Tensorflow Distribute Libraries

Overview

tf.distribute.Strategy is a TensorFlow API to distribute training across multiple GPUs, multiple machines or TPUs. Using this API, users can distribute their existing models and training code with minimal code changes.

It can be used with TensorFlow's high level APIs, tf.keras and tf.estimator, with just a couple of lines of code change. It does so by changing the underlying components of TensorFlow to become strategy-aware. This includes variables, layers, models, optimizers, metrics, summaries, and checkpoints.

Documentation

Distributed Training Guide

Distributed Training With Keras Tutorial

Distributed Training With Custom Training Loops Tutorial

Multiworker Training With Keras Tutorial

Multiworker Training With Estimator Tutorial

Save and Load with Distribution Strategy

Simple Examples

Using compile fit with GPUs.

# Create the strategy instance. It will automatically detect all the GPUs.
mirrored_strategy = tf.distribute.MirroredStrategy()

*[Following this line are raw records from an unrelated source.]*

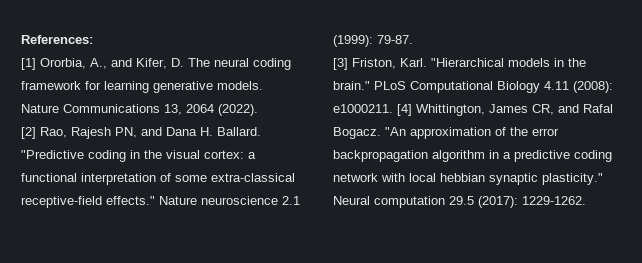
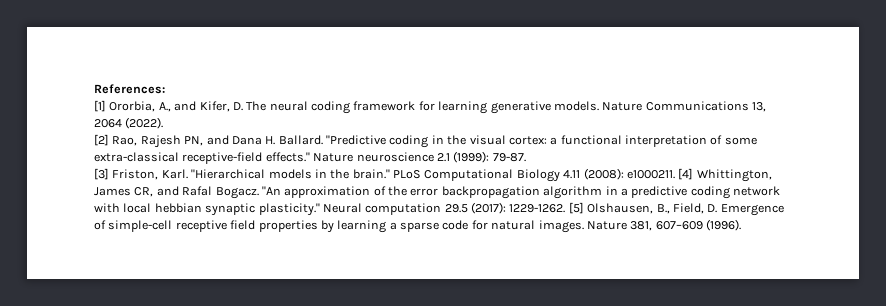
(586, 200) none -> [568,202,784,216] [94,219,741,233] [5] Olshausen, B., Field, D. Emergence of simple-cell receptive field properties by learning a sparse code for natural images. Nature 381, 607–609 (1996).

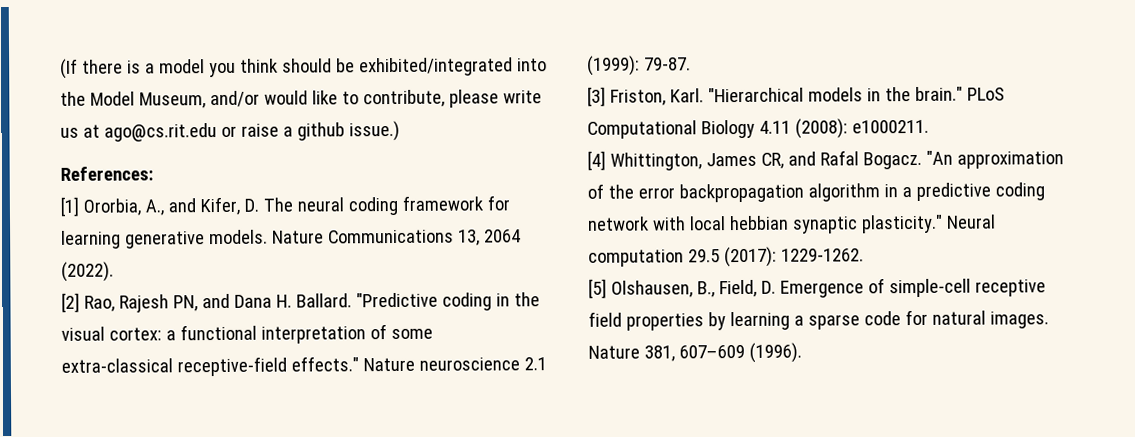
(94, 89) none -> [60,57,547,79] [60,89,542,109] [60,120,400,142] (If there is a model you think should be exhibited/integrated into the Model Museum, and/or would like to contribute, please write us at ago@cs.rit.edu or raise a github issue.) //
(675, 174) none -> (929, 126) //
(566, 208) none -> (864, 255) //

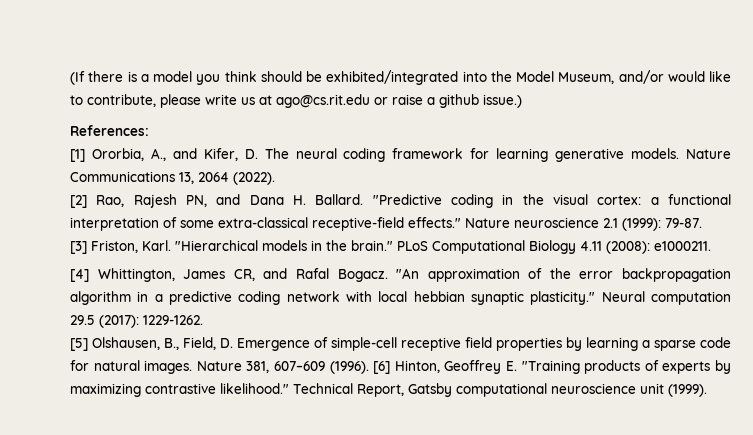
(802, 352) none -> [373,360,732,374] [70,383,707,397] [6] Hinton, Geoffrey E. "Training products of experts by maximizing contrastive likelihood." Technical Report, Gatsby computational neuroscience unit (1999).

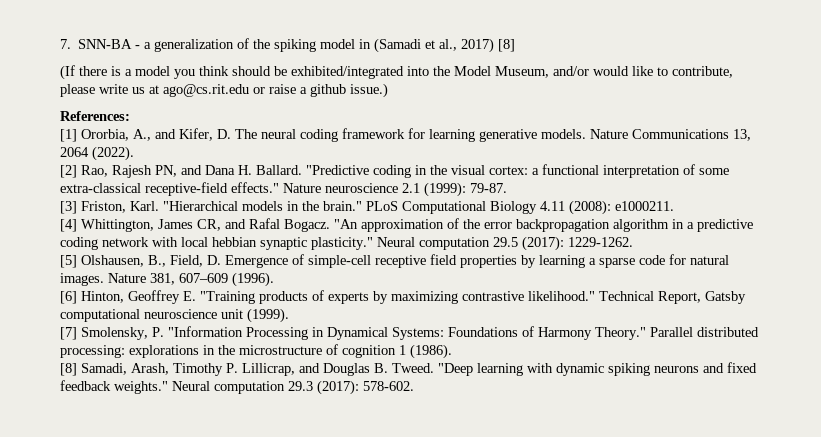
(70, 78) none -> [60,38,516,53] 7. SNN-BA - a generalization of the spiking model in (Samadi et al., 2017) [8] //
(369, 367) none -> (274, 279) //
(707, 390) none -> [60,326,759,340] [60,344,452,359] [60,362,757,376] [60,380,414,395] // [7] Smolensky, P. "Information Processing in Dynamical Systems: Foundations of Harmony Theory." Parallel distributed processing: explorations in the microstructure of cognition 1 (1986). // [8] Samadi, Arash, Timothy P. Lillicrap, and Douglas B. Tweed. "Deep learning with dynamic spiking neurons and fixed feedback weights." Neural computation 29.3 (2017): 578-602.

# Create and compile the keras model under strategy.scope()
with mirrored_strategy.scope():
  model = tf.keras.Sequential([tf.keras.layers.Dense(1, input_shape=(1,))])
  model.compile(loss='mse', optimizer='sgd')

# Call model.fit and model.evaluate as before.
dataset = tf.data.Dataset.from_tensors(([1.], [1.])).repeat(100).batch(10)
model.fit(dataset, epochs=2)
model.evaluate(dataset)

Custom training loop with TPUs.

# Create the strategy instance.
tpu_strategy = tf.distribute.TPUStrategy(resolver)


# Create the keras model under strategy.scope()
with tpu_strategy.scope():
  model = keras.layers.Dense(1, name="dense")

# Create custom training loop body as tf.function.
@tf.function
def train_step(iterator):
  def step_fn(inputs):
    images, targets = inputs
    with tf.GradientTape() as tape:
      outputs = model(images)
      loss = tf.reduce_sum(outputs - targets)
    grads = tape.gradient(loss, model.variables)
    return grads

  return tpu_strategy.run(
      step_fn, args=(next(iterator),))

# Run the loop body once on at dataset.
dataset = tf.data.Dataset.from_tensors(([1.], [1.])).repeat(100).batch(10
input_iterator = iter(tpu_strategy.experimental_distribute_dataset(dataset))
train_step(input_iterator)

Testing

Tests here should cover all distribution strategies to ensure feature parity. This can be done using the test decorators in strategy_combinations.py.